Mona has never been assaulted, she said. “You know me. I got eight bruddahs. You going to get eight ass-whoopings you mess with me!” she laughed. People tend to watch out for each other in this part of East Village. For instance, when they see “jake hats,” she said, - their name for “half-naked weirdos screaming on the side of the street” - someone typically calls the police. “And they put them in jails and do nothing for their mental issues,” Mona said, her voice tinged with anger. Another problem for all homeless, especially women, are the sexual predators. “They’ll drive up next to you and ask ‘how much?’.” She mentioned that many of her neighbors on the street have served time in jail and therefore they can’t hold pepper spray. “How can we protect ourselves? Clearly females are targets out here,” Mona said. “I’m a fourth waiver [meaning she has waived her right to be free from unreasonable searches and seizures] so when they found it in my bag, they could have taken me to jail but only gave me a warning and took the spray.”

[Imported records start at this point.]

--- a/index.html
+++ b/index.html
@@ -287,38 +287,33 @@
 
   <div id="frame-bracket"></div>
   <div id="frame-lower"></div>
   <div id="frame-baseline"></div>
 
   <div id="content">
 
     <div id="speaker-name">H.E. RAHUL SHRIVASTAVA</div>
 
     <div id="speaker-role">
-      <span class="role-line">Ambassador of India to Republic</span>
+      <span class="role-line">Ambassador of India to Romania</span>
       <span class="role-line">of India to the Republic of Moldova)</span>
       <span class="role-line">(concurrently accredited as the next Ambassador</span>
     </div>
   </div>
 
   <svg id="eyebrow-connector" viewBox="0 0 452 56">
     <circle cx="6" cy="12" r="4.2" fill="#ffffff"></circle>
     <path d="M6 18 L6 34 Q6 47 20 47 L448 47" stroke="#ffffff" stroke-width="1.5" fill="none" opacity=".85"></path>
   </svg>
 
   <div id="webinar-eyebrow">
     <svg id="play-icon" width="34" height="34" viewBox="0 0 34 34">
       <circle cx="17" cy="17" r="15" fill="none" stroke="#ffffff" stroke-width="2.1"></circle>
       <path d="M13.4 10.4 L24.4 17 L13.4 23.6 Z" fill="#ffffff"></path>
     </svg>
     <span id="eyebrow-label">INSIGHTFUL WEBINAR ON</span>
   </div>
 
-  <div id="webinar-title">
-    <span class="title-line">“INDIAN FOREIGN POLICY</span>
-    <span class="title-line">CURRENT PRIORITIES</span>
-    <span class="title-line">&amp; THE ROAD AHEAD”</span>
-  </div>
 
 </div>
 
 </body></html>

About five years ago she was running to move her belongings ahead of a street sweep when she fell and hit the pavement hard, dislocating a hip. She didn’t go to the hospital right away, just bearing the pain, accepting donated walkers and wheelchairs. “That’s how we do it out here. We leave to go for medical treatment and lose everything (belongings and tents).”

Mona has temporarily stayed with one of her daughters, but that doesn’t ever lead to long term stability. “She’s her own person,” she said of her daughter. “She has her own daughters. I was raised to do things a certain way. We don’t always agree, but we’re family.” The recent escalation of downtown sidewalk sweeps as a result of the camping ban has been hard for people in wheelchairs, she said. The opening of baseball season has also brought on intense pressure for people living on the street to constantly relocate. Mona is counting on the kindness of her homeless community and volunteer outreach workers to help her move around. Mona hasn’t given up hope she can one day get a housing voucher.